The Lomé I Convention

The Lomé I Convention

In 1973, the United Kingdom’s accession to the European Common Market raised the question of enlarging the association with overseas countries and territories to include the English-speaking African countries and the Caribbean and Pacific states. This was achieved with the Lomé Convention of February 1975, which marked a new stage in the EEC’s cooperation with developing countries within an enlarged framework, that of the African, Caribbean and Pacific (ACP) countries.

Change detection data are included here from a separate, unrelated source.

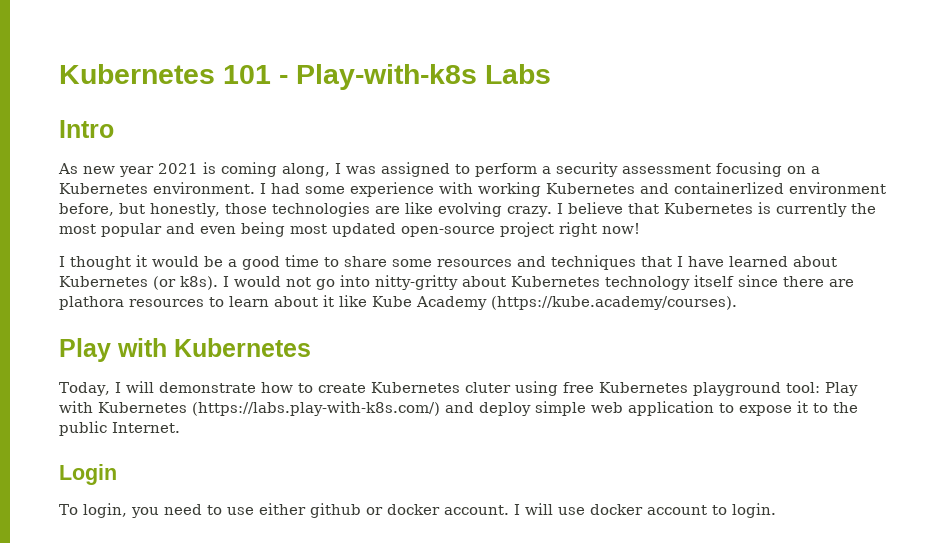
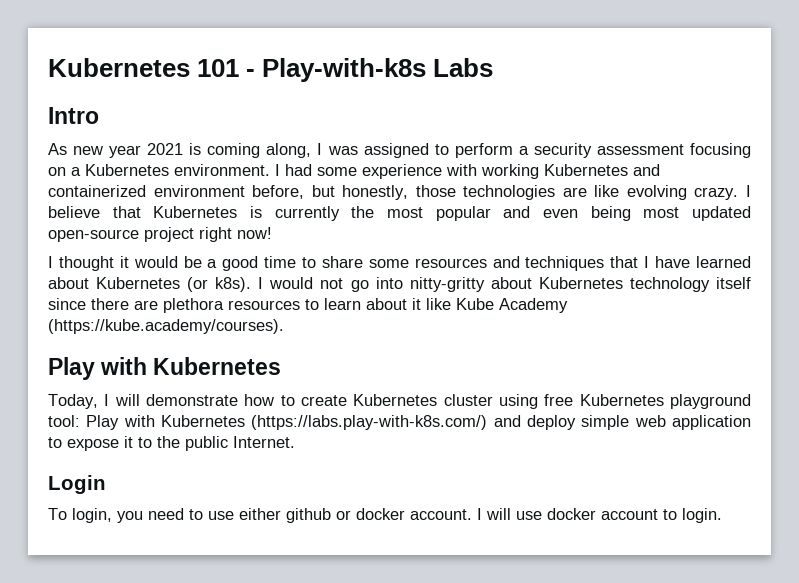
- I had some experience with working Kubernetes and containerlized environment before, but honestly, those technologies are like evolving crazy.
+ I had some experience with working Kubernetes and containerized environment before, but honestly, those technologies are like evolving crazy.
- I would not go into nitty-gritty about Kubernetes technology itself since there are plathora resources to learn about it like Kube Academy (https://kube.academy/courses).
+ I would not go into nitty-gritty about Kubernetes technology itself since there are plethora resources to learn about it like Kube Academy (https://kube.academy/courses).
- Today, I will demonstrate how to create Kubernetes cluter using free Kubernetes playground tool: Play with Kubernetes (https://labs.play-with-k8s.com/) and deploy simple web application to expose it to the public Internet.
+ Today, I will demonstrate how to create Kubernetes cluster using free Kubernetes playground tool: Play with Kubernetes (https://labs.play-with-k8s.com/) and deploy simple web application to expose it to the public Internet.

At the Paris Summit in October 1972, the Nine (the six members of the European Economic Community (EEC), plus the three applicant countries, Denmark, Ireland and the United Kingdom) declared their willingness to step up their assistance and cooperation with the most deprived developing countries. However, several EEC Member States had other ideas. France, Belgium and Italy took the view that the EEC could not support all of the world’s deprived regions and favoured a regionalist approach that gave clear preference to Africa. The Netherlands and Germany, soon to be followed by the United Kingdom, which traditionally favoured free trade and was very committed to protecting its trade relations with the Commonwealth, took a globalist approach, proposing that all developing countries be provided with in-kind or commercial aid. In July 1973, intergovernmental negotiations were launched between the ministers of the Nine and those of the associated countries and of countries which could become associated in the future; a solution was found after 18 months of hard bargaining. The stakes were high, for in 1974 the ACP States sold 69 % of their exports to the EEC and purchased 58 % of their imports from the EEC.

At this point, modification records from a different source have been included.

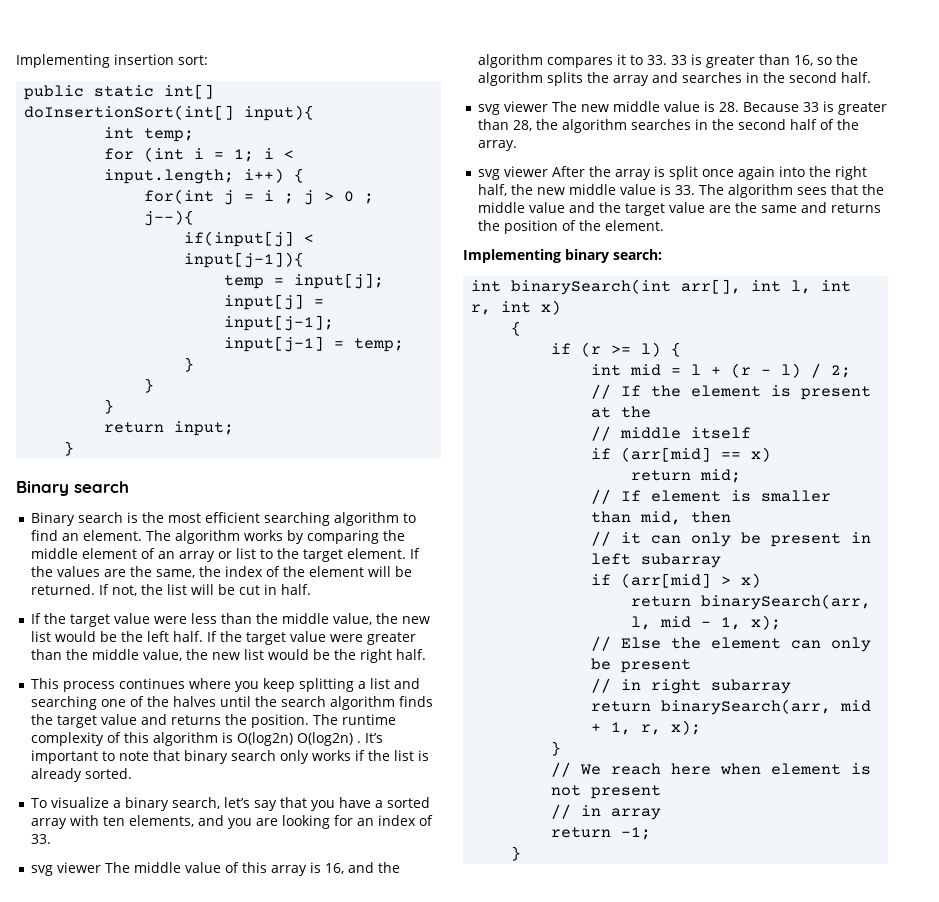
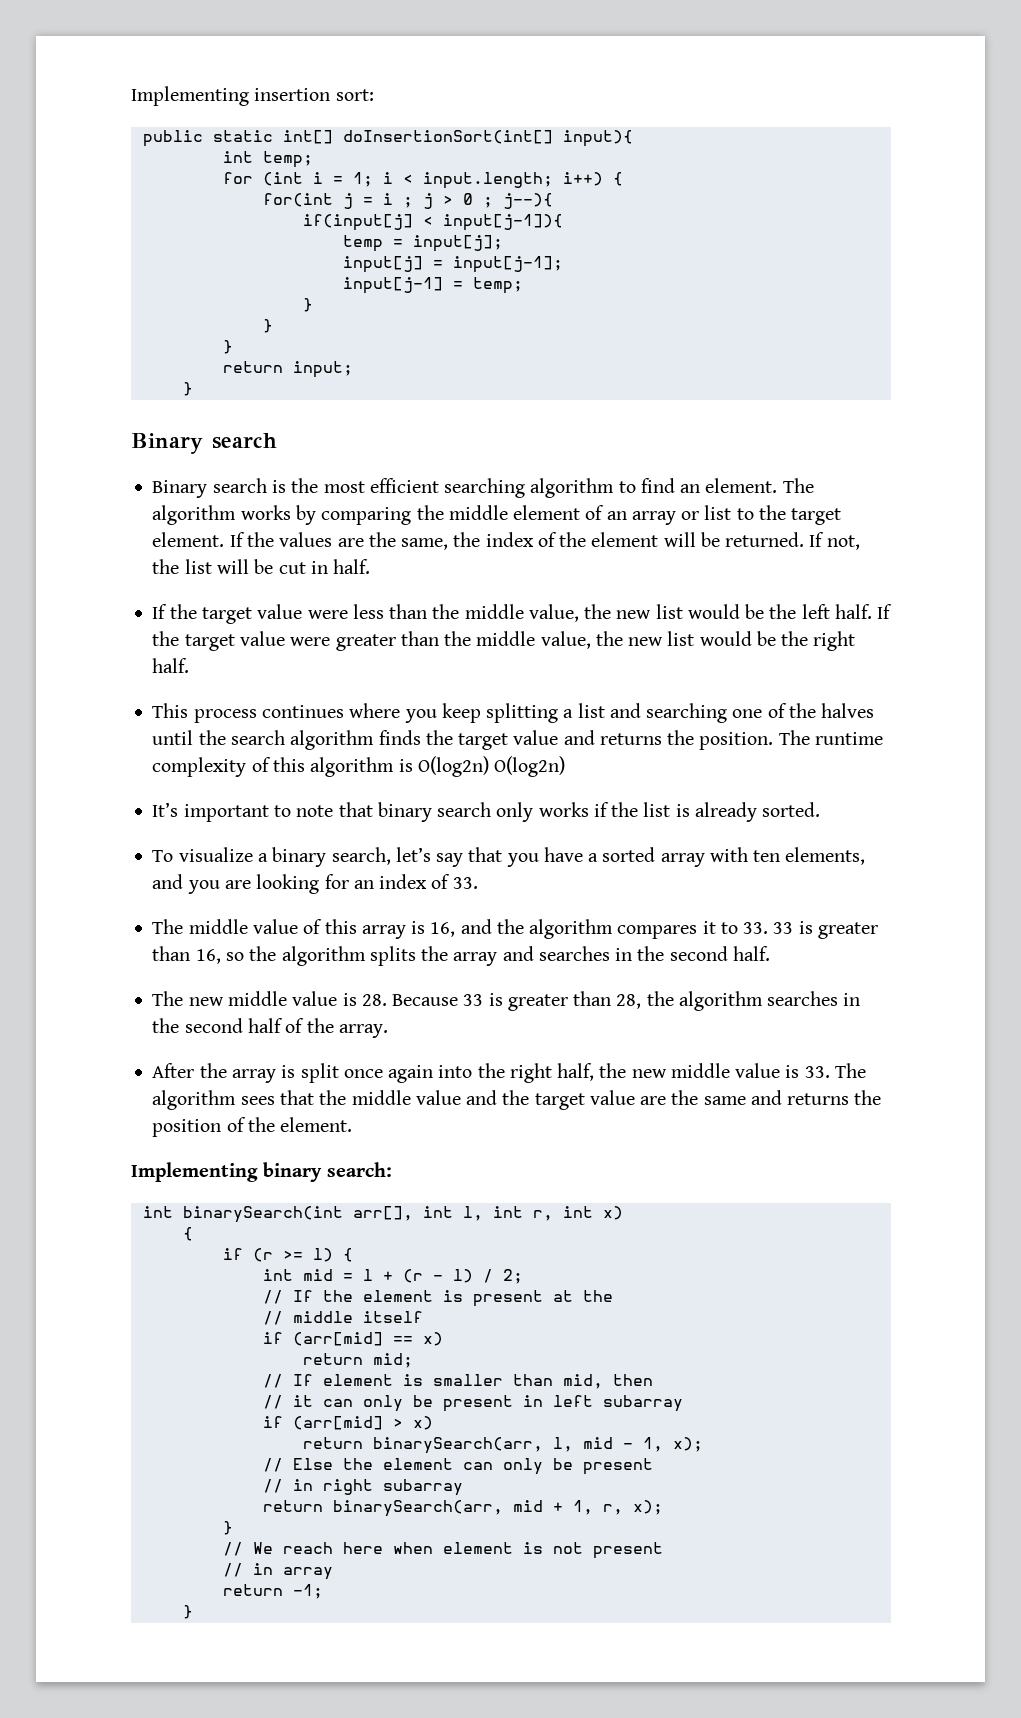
- The runtime complexity of this algorithm is O(log2n) O(log2n) . It’s important to note that binary search only works if the list is already sorted.
+ The runtime complexity of this algorithm is O(log2n) O(log2n)
+ It’s important to note that binary search only works if the list is already sorted.
- svg viewer The middle value of this array is 16, and the algorithm compares it to 33. 33 is greater than 16, so the algorithm splits the array and searches in the second half.
+ The middle value of this array is 16, and the algorithm compares it to 33. 33 is greater than 16, so the algorithm splits the array and searches in the second half.
- svg viewer The new middle value is 28. Because 33 is greater than 28, the algorithm searches in the second half of the array.
+ The new middle value is 28. Because 33 is greater than 28, the algorithm searches in the second half of the array.
- svg viewer After the array is split once again into the right half, the new middle value is 33. The algorithm sees that the middle value and the target value are the same and returns the position of the element.
+ After the array is split once again into the right half, the new middle value is 33. The algorithm sees that the middle value and the target value are the same and returns the position of the element.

The first Lomé Agreements were signed in the capital of Togo, the former German colony, on 28 February 1975 by the Nine and 46 ACP States. The Lomé Convention, which succeeded the Yaoundé Conventions of 1963 and 1969, was exemplary in its geographical ambition. The EEC’s cooperation policy had to be adapted to the new international conditions created by the accession of the United Kingdom to the EEC on 1 January 1973 and the consequences for the twenty independent Commonwealth countries. In institutional terms, the Lomé Agreements created an EEC-ACP Council of Ministers, Committee of Ambassadors, Consultative Assembly and Committee on Industrial Cooperation.

Lomé I provided, on a unilateral basis, free access to the Community’s market for almost all goods originating in the African, Caribbean and Pacific States. The goods were admitted duty-free in unlimited quantities. EEC-manufactured goods could, on the other hand, be made subject to quotas and taxes, with the proviso that all EEC Member States were to be treated equally by the ACP States and enjoy ‘most-favoured nation’ trade status. The Lomé Agreements also created an industrial cooperation framework and an operational losses compensation scheme (STABEX) for agricultural products. When world market prices fell, the ACP States received interest-free, repayable compensation from the EEC. The gradual accession to the Lomé Convention of new States in the Indian Ocean, Pacific, Caribbean and even Oceania caused the EEC to decide in July 1976 to limit its aid policy to the developing countries and to exclude India, the South-East Asian countries and Latin America.

The second Lomé Convention was signed on 31 October 1979 with 59 ACP States. The agreements laid the foundation for the System of Stabilisation of Export Earnings from Mining Products (SYSMIN), which allowed the EEC to provide urgent financial assistance to ACP States experiencing serious upheaval in the mining industry if it represented a major proportion of their total export volume over a period of four years. The endowment of the European Development Fund (EDF) under Lomé II was double that of Lomé I.